Walaupun terkadang aku merasa letih sekali menjalani ini semua. Fitri selalu menjadi teman yang membangkitkan semangatku. Ia memang sahabat terbaikku. Fitri berasal dari keluarga yang mampu tapi ia tak pernah sombong. Aku bahagia memilikinya. Hanya Fitri satu-satunya orang yang mau bertemanku dengan tulus.

Hari ini hari Minggu. Sekolahku libur. Kalau hari libur seperti ini aku bekerja bersama Ibu. Aku membantunya mengambil gelas-gelas bekas sejak pagi. Kemudian saat adzan dzuhur berkumandang kami kembali ke rumah untuk sholat dan istirahat. Kemudian kami kembali bekerja lagi dan pulang ke rumah pukul lima sore.

Aku tak seperti anak-anak yang lain. Mereka bisa merasakan kebahagiaan yang lebih. Tapi aku tak pernah iri. Aku juga bahagia bisa membantu Bapak dan Ibu. Walaupun pekerjaan yang kulakoni memang berat tapi tetap bahagia. Bagiku buat apa aku iri toh aku memiliki keluarga yang lengkap.

Tak terasa 3 bulan lagi aku menghadapi UAN. Aku harus belajar lebih giat. Aku memang tak mengikuti bimbingan belajar. Tapi terkadang aku mengopi soal-soal bimbingan belajar dari Fitri. Fitri memang mengikuti bimbingan belajar. Soal-soal itu lalu kukerjakan. Aku berusaha semaksimal mungkin demi impianku mendapat beasiswa ke perguruan tinggi negeri.

Hanya dengan prestasi aku bisa membahagiakan Ibu dan Bapak. Aku ingin membanggakannya.Mereka tak pernah menuntut lebih dari aku. Bekerja memulung juga bukan mereka yang menyuruh. Aku merasa selama ini telah menyusahkan mereka. Walaupun aku harus belajar hingga larut malam tetapi aku ikhlas menjalankannya. Demi impianku terwujud.

Hari ini aku kembali ke sekolah. Rutinitas yang harus kujalani. Di saat istirahat aku tak bermain seperti anak-anak lain. Aku diam di kelas sambil belajar. Aku memang harus memanfaatkan waktu sebaik mungkin. Walaupun teman-teman terkadang mengejekku sok pintar. Aku tak peduli apa kata mereka.

Tinggal menghitung hari lagi aku akan menghadapi UAN. Aku lebih giat belajar. Aku harus mendapat nilai yang tinggi. Masuk PTN itu tak mudah. Apalagi buatku yang tak memiliki biaya. Aku harus mencari beasiswa. Itu satu-satunya jalan. Beasiswa lebih tak mudah. Nilaiku harus lebih dari rata-rata. Dan aku pasti mendapatkannya. Aku selalu berdoa dan berusaha.

Hari yang dinantikan pun datang. Hari ini hari pertama UAN berlangsung. Sebelum berangkat sekolah aku berpamitan dan meminta restu dari Ayah dan Ibu. Aku harus optimis. Aku pasti bisa mengerjakan semua soal-soal UAN. Aku harus yakin. Harapanku pasti terwujud.

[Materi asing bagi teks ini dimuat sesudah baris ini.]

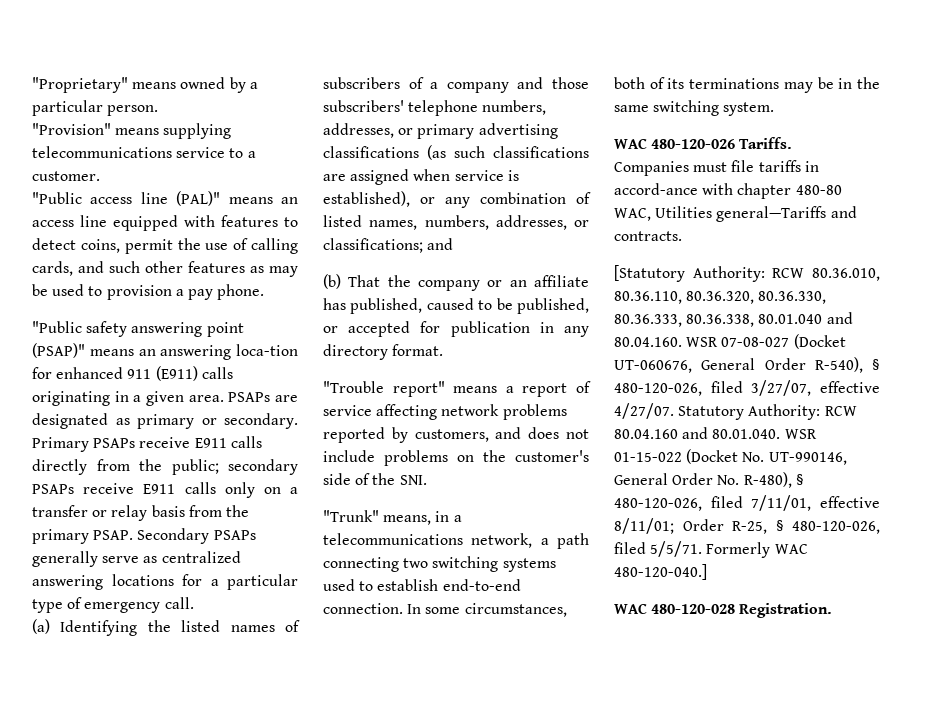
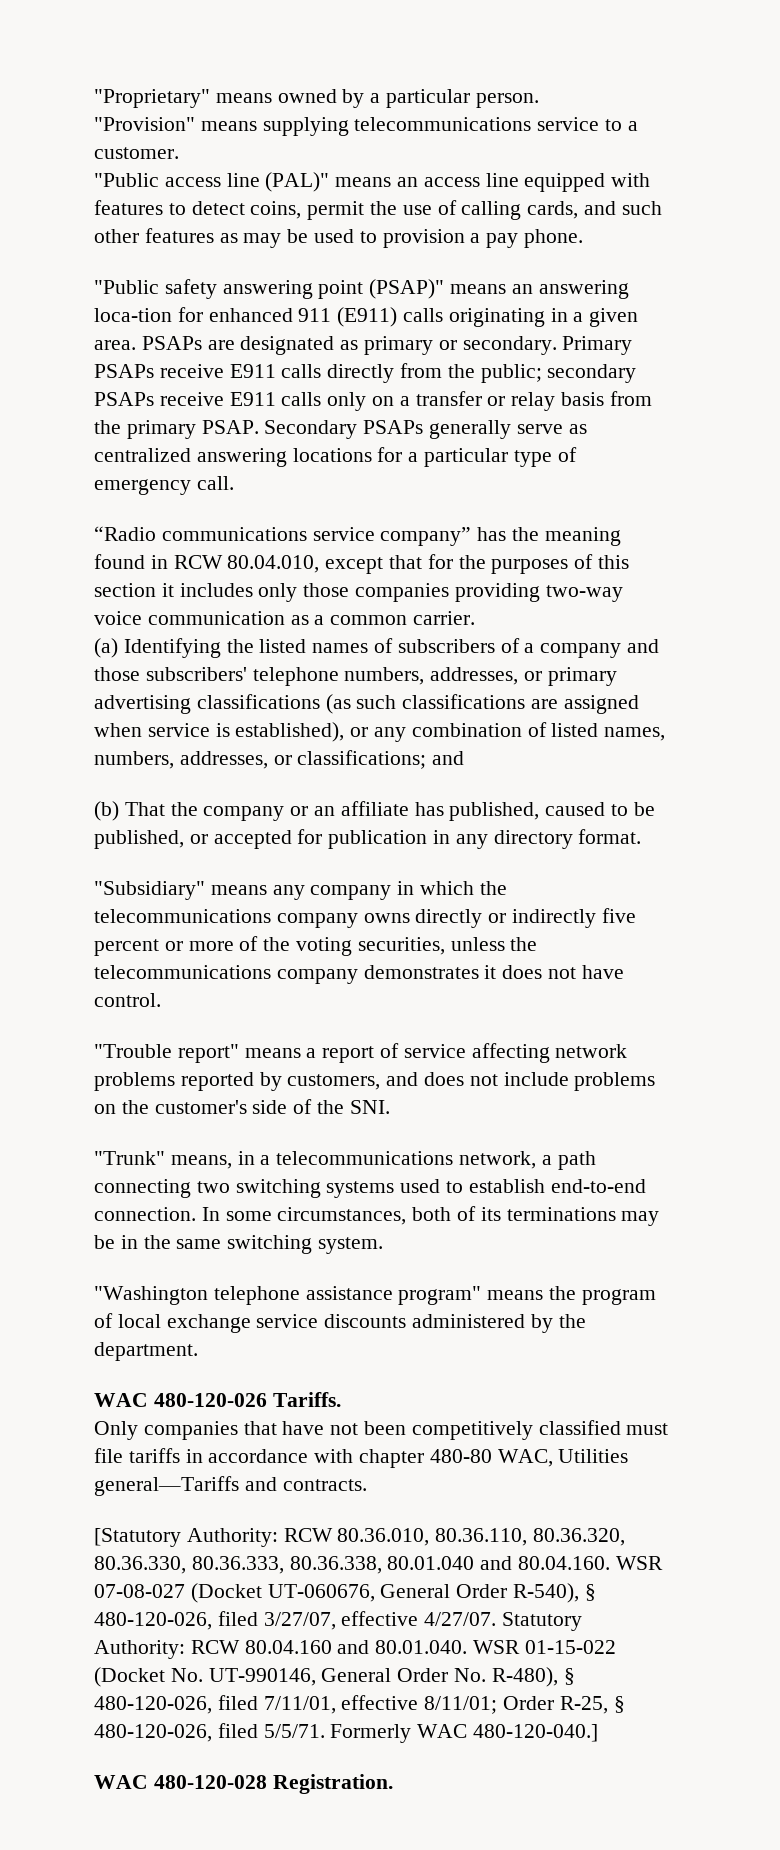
+ “Radio communications service company” has the meaning found in RCW 80.04.010, except that for the purposes of this section it includes only those companies providing two-way voice communication as a common carrier.
+ "Subsidiary" means any company in which the telecommunications company owns directly or indirectly five percent or more of the voting securities, unless the telecommunications company demonstrates it does not have control.
+ "Washington telephone assistance program" means the program of local exchange service discounts administered by the department.
  WAC 480-120-026 Tariffs.
- Companies must file tariffs in accord-ance with chapter 480-80 WAC, Utilities general—Tariffs and contracts.
+ Only companies that have not been competitively classified must file tariffs in accordance with chapter 480-80 WAC, Utilities general—Tariffs and contracts.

Tiga hari sudah kulewati dan UAN sudah selesai. Hasilnya akan diumumkan 3 bulan lagi. Dadaku berdetak kencang. Aku menanti hasilnya. Aku berdoa semoga hasilnya sama dengan yang kuharapkan. Semoga demikian. Aku juga mendoakan Fitri agar mendapatkan hasil yang dia harapkan.

Hari ini hari yang aku tunggu. Hasil UAN akan diumumkan. Aku pergi ke sekolah dengan penuh harapan. Semoga hasilnya memuaskan. Sesampai di sekolah jantungku semakin berdetak kencang. Aku masuk ke kelas. Beberapa menit kemudian bel berbunyi dan hasilpun akan diumumkan. Kami diberi amplop berisi pernyataan lulus atau tidak dan nilai yang kami dapatkan. Aku buka amplop pelan-pelan dan aku baca tulisan yang tertera di kertas dan hasilnya aku LULUS dan mendapat nilai yang memuaskan.

Aku bersyukur pada Allah. Tak terasa mata ini basah karena tangis bahagiaku. Aku merasa amat bahagia. Allah mendengar doa yang aku panjatkan. Seorang guru tiba-tiba memberi pengumuman bahwa ada anak yang mendapat beasiswa masuk PTN karena nilai yang dia dapatkan. kelas menjadi sunyi. Teman-temanku mendengarkan baik-baik.
“Selamat kepada teman kita Zahratussolihah yang mendapatkan beasiswa masuk PTN.” Guruku mengagetkan.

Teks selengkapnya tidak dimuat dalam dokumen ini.